So wird man einen Unfallwagen los

Erleidet der eigene Gebrauchtwagen einen Unfall, so muss bei einem Verkauf mit hohen Abschlägen im Preis gerechnet werden. Die Kosten für die nötige Reparatur muss der Käufer schließlich in seiner Kalkulation berücksichtigen. Außerdem herrscht oft großes Misstrauen, da der Wagen durch den Unfall auch Schäden erlitten haben könnte, die auf den ersten Blick nicht sichtbar sind.

Doch auch bei großen Schäden kann der Verkauf des Unfallwagens durchaus lukrativ sein, beispielsweise bei Ankauf Unfallwagen Berlin. Der Handel mit den verunfallten Fahrzeugen floriert.

Welche Fahrzeuge gelten als Unfallwagen?

Durch den Gesetzgeber existieren keine klaren Regelungen, bei welchen Fahrzeugen es sich offiziell um Unfallwagen handelt. Auch ist nicht klar geregelt, ob der Schaden auch im Stillstand, beispielsweise in Form von Vandalismus oder Hagelschlag, entstanden sein kann, oder ausschließlich während der Fahrt.

Eine präzise Unterscheidung wird allerdings zwischen Unfall- und Bagatellschaden vorgenommen. Es handelt sich um einen Unfallschaden, wenn die Kosten für die Reparatur mehr als 200 Euro betragen. Diese Schäden sind schriftlich im Kaufvertrag festzuhalten, bei Bagatellschäden ist dies nicht der Fall.

Unfallfahrzeuge verkaufen – Klassische Angebote

Das Angebot an Unfallwagen ist groß. Daher sollten Verbraucher ihren Gebrauchtwagen nicht verschrotten lassen. Nur, wenn wirklich ein Totalschaden des Fahrzeugs vorliegt, könnte aus wirtschaftlicher Sicht die Abgabe an einen Schrottplatz sinnvoll sein.

Unfallwagen zeichnen sich in der Regel durch Ausfälle der Lichtmaschine, Achsenbrüche oder Schäden des Getriebes aus. Die Kosten für die Instandsetzung derartiger Schäden liegen im Bereich von mehreren Hundert Euro. Liegt ein Motorschaden bei einem Gebrauchtwagen vor, gestaltet sich die Vermittlung oft ebenfalls als äußerst schwierig. Besonders beliebt sind hingegen Unfallwagen, die lediglich Lack- und Karosserieschäden aufweisen.

Lohnt sich der Verkauf eines Unfallwagens?

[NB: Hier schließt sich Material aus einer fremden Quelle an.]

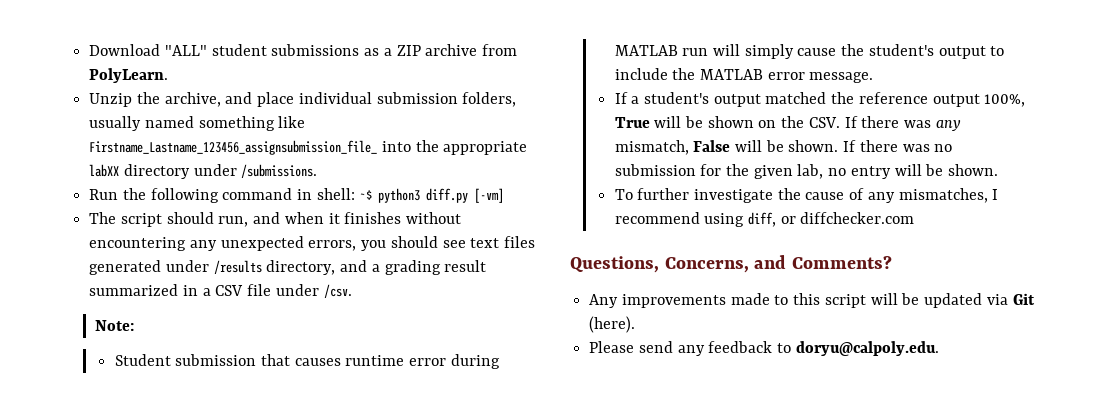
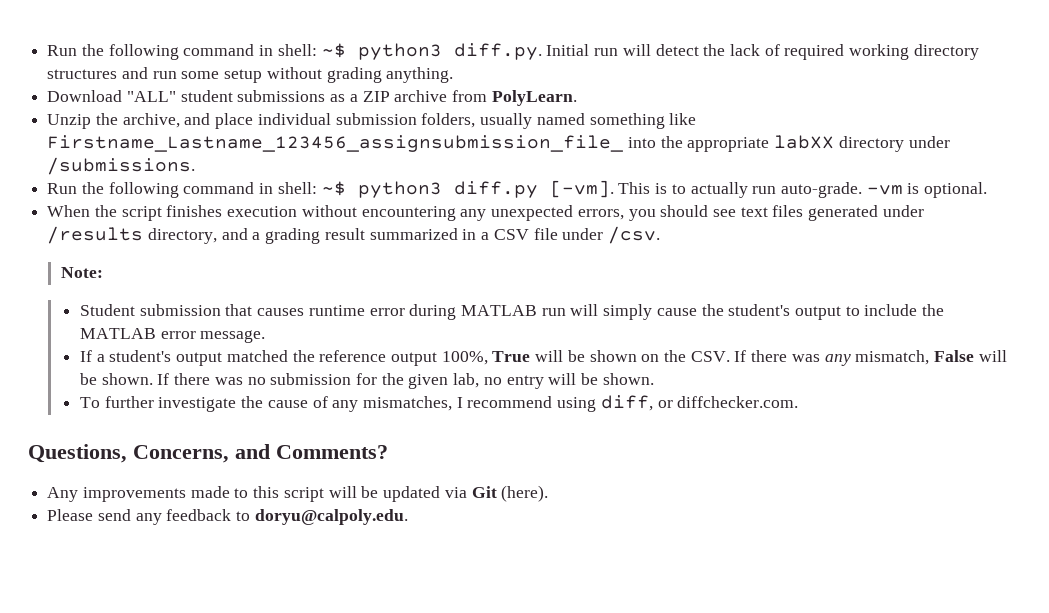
+ Run the following command in shell: ~$ python3 diff.py. Initial run will detect the lack of required working directory structures and run some setup without grading anything.
- Run the following command in shell: ~$ python3 diff.py [-vm]
- The script should run, and when it finishes without encountering any unexpected errors, you should see text files generated under /results directory, and a grading result summarized in a CSV file under /csv.
+ Run the following command in shell: ~$ python3 diff.py [-vm]. This is to actually run auto-grade. -vm is optional.
+ When the script finishes execution without encountering any unexpected errors, you should see text files generated under /results directory, and a grading result summarized in a CSV file under /csv.
- To further investigate the cause of any mismatches, I recommend using diff, or diffchecker.com
+ To further investigate the cause of any mismatches, I recommend using diff, or diffchecker.com.

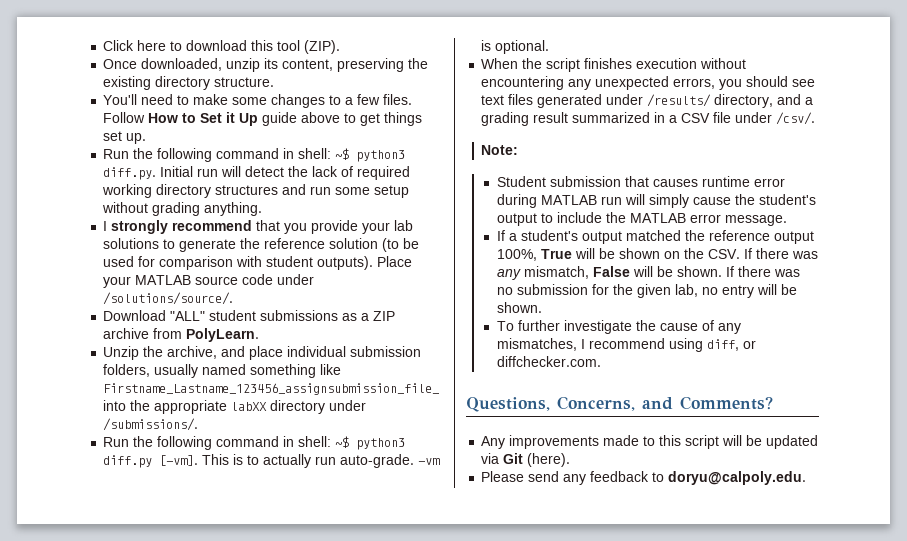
+ Click here to download this tool (ZIP).
+ Once downloaded, unzip its content, preserving the existing directory structure.
+ You'll need to make some changes to a few files. Follow How to Set it Up guide above to get things set up.
+ I strongly recommend that you provide your lab solutions to generate the reference solution (to be used for comparison with student outputs). Place your MATLAB source code under /solutions/source/.
- Unzip the archive, and place individual submission folders, usually named something like Firstname_Lastname_123456_assignsubmission_file_ into the appropriate labXX directory under /submissions.
+ Unzip the archive, and place individual submission folders, usually named something like Firstname_Lastname_123456_assignsubmission_file_ into the appropriate labXX directory under /submissions/.
- When the script finishes execution without encountering any unexpected errors, you should see text files generated under /results directory, and a grading result summarized in a CSV file under /csv.
+ When the script finishes execution without encountering any unexpected errors, you should see text files generated under /results/ directory, and a grading result summarized in a CSV file under /csv/.

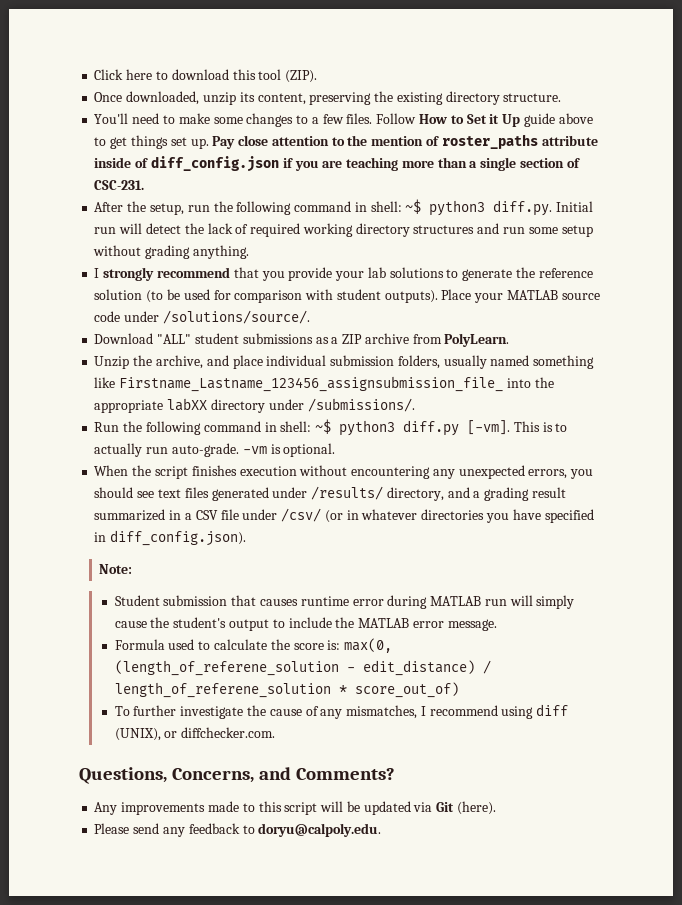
- Follow How to Set it Up guide above to get things set up.
- Run the following command in shell: ~$ python3 diff.py. Initial run will detect the lack of required working directory structures and run some setup without grading anything.
+ Follow How to Set it Up guide above to get things set up. Pay close attention to the mention of roster_paths attribute inside of diff_config.json if you are teaching more than a single section of CSC-231.
+ After the setup, run the following command in shell: ~$ python3 diff.py. Initial run will detect the lack of required working directory structures and run some setup without grading anything.
- When the script finishes execution without encountering any unexpected errors, you should see text files generated under /results/ directory, and a grading result summarized in a CSV file under /csv/.
+ When the script finishes execution without encountering any unexpected errors, you should see text files generated under /results/ directory, and a grading result summarized in a CSV file under /csv/ (or in whatever directories you have specified in diff_config.json).
- If a student's output matched the reference output 100%, True will be shown on the CSV. If there was any mismatch, False will be shown. If there was no submission for the given lab, no entry will be shown.
+ Formula used to calculate the score is: max(0, (length_of_referene_solution - edit_distance) / length_of_referene_solution * score_out_of)
- To further investigate the cause of any mismatches, I recommend using diff, or diffchecker.com.
+ To further investigate the cause of any mismatches, I recommend using diff (UNIX), or diffchecker.com.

Es kann in jedem Fall lohnenswert sein, einen Unfallwagen zu verkaufen. Händler, die Kontakte in die Länder von Osteuropa pflegen, können die Wagen dort zu sehr günstigen Preisen reparieren lassen und sind daher an Unfallfahrzeugen überaus interessiert, um mit ihnen Ex- und Reimporte zu betreiben. Daher ist es nicht nötig, einen Unfallwagen direkt zum Schrottplatz zu bringen.

Wenn der Unfallwagen nicht mehr fahrbereit ist, muss allerdings ein Ankäufer gefunden werden, der sich um den Transport des Fahrzeugs kümmert. Die Beauftragung einer Spedition ist im Hinblick auf den Restwert des Wagens oft nicht rentabel. Sinnvoll ist es daher, nach Ankäufern von Unfallwagen in der lokalen Umgebung Ausschau zu halten. Durch die kurze Anfahrt steigt darüber hinaus in vielen Fällen auch die Bereitschaft zum Kauf.

Unfallwagen reparieren oder verkaufen?

Es gibt grundsätzlich drei Strategien, die Unfallwagenbesitzer bei einem Verkauf verfolgen können. Sie können ihr Fahrzeug samt Unfallschaden im aktuellen Zustand anbieten, den Wagen reparieren und weiterhin selbst nutzen oder das Fahrzeug erst reparieren und im Anschluss verkaufen.

Welche Strategie davon die beste ist, kann pauschal kaum beantwortet werden. Eine Rolle dabei spielen stets die aktuelle Nachfrage nach einem bestimmten Fahrzeugtyp, die Form des Schadens und das Baujahr. Die Entscheidung kann jedoch durch Schadensdiagnosen, Wertgutachten und Kostenvoranschläge erleichtert werden. Natürlich kann auch versucht werden, das Fahrzeug in Eigenregie zu reparieren – dafür sollte allerdings die entsprechende Fachkenntnis vorhanden sein. Ansonsten könnte der Schaden noch vergrößert werden.